The Meridio platform will provide the space for instruction and social applications. For example, perhaps a neighborhood has potholes that occasionally interfere with students’ daily transit. A lesson could potentially focus on fixing that specific issue, using geometry for the potholes’ shapes and analyzing costs for supplies to fill them. Each step to solving this real problem could become a math problem where students could collaborate.

Ultimately, Nye and the team will create the software platform to help generate those real-world math problems based on prompts from the users about subjects in their own lives. The software could potentially employ large language models (LLM) and AI to build problems for the students.

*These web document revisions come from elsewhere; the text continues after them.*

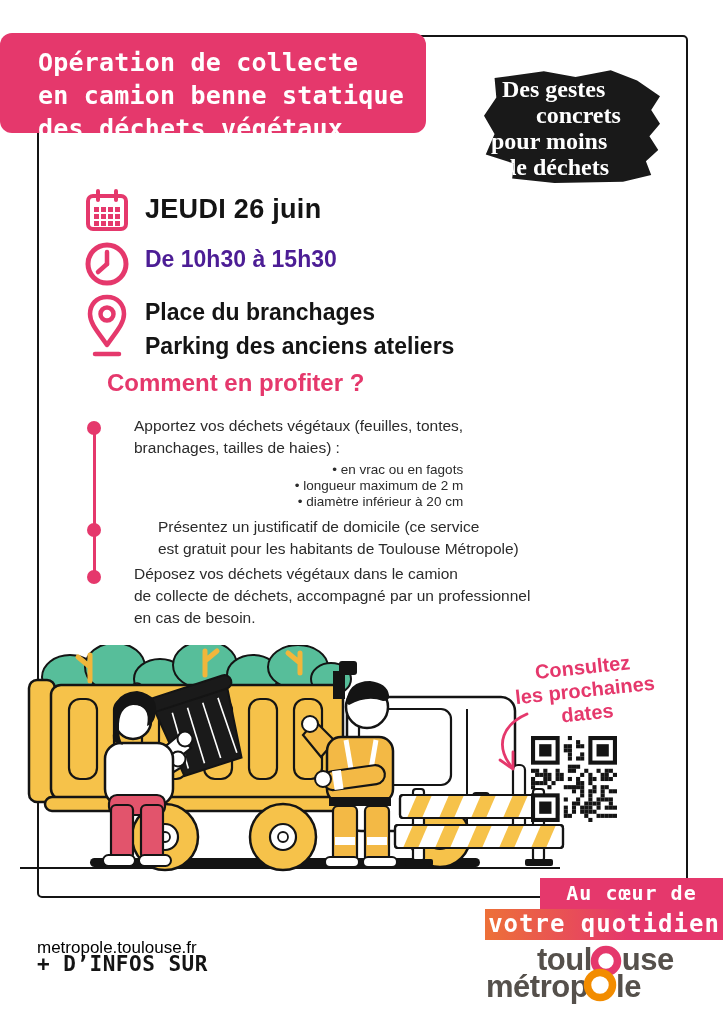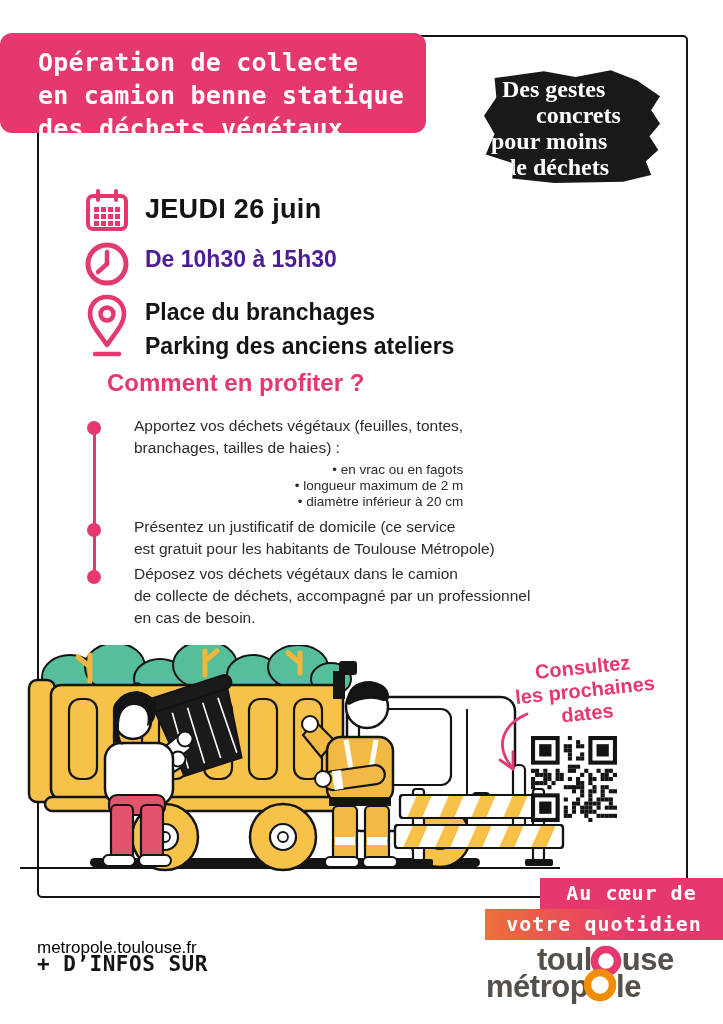--- a/index.html
+++ b/index.html
@@ -36,41 +36,41 @@
   .time-text  { position:absolute; left:145px; top:246px; font-size:23px; font-weight:800; color:#4c1d95; }
   .place-text { position:absolute; left:145px; top:295px; font-size:23px; font-weight:800; color:#141414; line-height:34px; }
 
   .how-heading { position:absolute; left:92px; top:369px; font-size:24px; font-weight:800; color:#E5386C;margin-left:15px; }
 
   
   .vline { position:absolute; left:92.5px; top:428px; width:3px; height:150px; background:#E5386C; }
   .dot { position:absolute; width:14px; height:14px; border-radius:50%; background:#E5386C; left:87px; }
   .dot.d1{ top:421px; } .dot.d2{ top:523px; } .dot.d3{ top:570px; }
   .btext { position:absolute; left:134px; font-size:15.5px; line-height:22px; color:#2b2b2b; }
-  .b1 { top:415px; } .b2 { top:516px; } .b3 { top:563px; }
+  .b1 { top:415px; } .b2 { top:516px;margin-left:24px; } .b3 { top:563px; }
   .sublist { margin:3px 0 0 33px; font-size:13.5px; line-height:15.8px; color:#2b2b2b;text-align:right; }
   .sublist div::before { content:"•  "; }
 
   
   .consultez { position:absolute; left:503px; top:656px; width:164px; text-align:center;
     transform:rotate(-6deg); color:#E5386C; font-weight:800; font-size:20px; line-height:23px; }
   .arrow-svg { position:absolute; left:480px; top:700px; }
   .qr { position:absolute; left:531px; top:736px; width:86px; height:86px; }
 
   
   .illus { position:absolute; left:15px; top:645px; }
 
   
   .banner-top { position:absolute; left:540px; top:878px; width:183px; height:31px;
     background:#E5386C; color:#fff; font-family:"DejaVu Sans Mono", monospace; font-weight:bold;
     font-size:20px; line-height:31px; text-align:center; letter-spacing:1px; }
   .banner-bottom { position:absolute; left:485px; top:909px; width:238px; height:31px;
     background:linear-gradient(90deg,#ED7038 0%, #E5386C 60%); color:#fff;
     font-family:"DejaVu Sans Mono", monospace; font-weight:bold;
-    font-size:20px; line-height:31px; text-align:center; letter-spacing:1px; }
+    font-size:24px; line-height:31px; text-align:center; letter-spacing:1px; }
 
   
   .info-label { position:absolute; left:37px; top:952px; font-family:"DejaVu Sans Mono", monospace;
     font-weight:bold; font-size:21px; color:#141414; letter-spacing:0.5px; }
   .website { position:absolute; left:37px; top:938px; font-size:17px; color:#000000; }
 
   
   .logo { position:absolute; left:480px; top:942px; width:230px; height:72px;
     font-weight:800; font-size:31px; color:#55504B; letter-spacing:-0.5px; }
   .logo .l1 { position:absolute; left:57px; top:0; white-space:nowrap; }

“Our paradigm shift here is to get students to understand and collaborate on math problems, working back from things they care about,” Nye said.

Exploring math and microelectronics

Building excitement for STEM must also extend beyond classroom activities. Kemp explained that 80 percent of students’ waking hours are spent outside of school, so after school programs and summer camps are a big priority of the California DREAMS strategy.

This summer, California DREAMS is collaborating with Change The Tune’s Studio Summer Camp, which will include 60 participants from more than 15 Los Angeles-area schools. On a special USC Discovery Day, California DREAMS will host the summer camp students at the USC John O’Brien Nanofabrication Laboratory, where they will hear from experts in the field and participate in a Cleanroom Scavenger Hunt, among other activities.

“Seeing the work firsthand and hearing from people who represent the local community can go a long way to inspiring students,” Kemp said. “We want these programs to be hotbeds that generate interest in technology and microelectronics.”

As California DREAMS accelerates its K-12 activities, the team will build models that scale anywhere and for anyone. The early results are promising. “The power of this project is that so many people from so many different spaces are coming together,” Kemp said.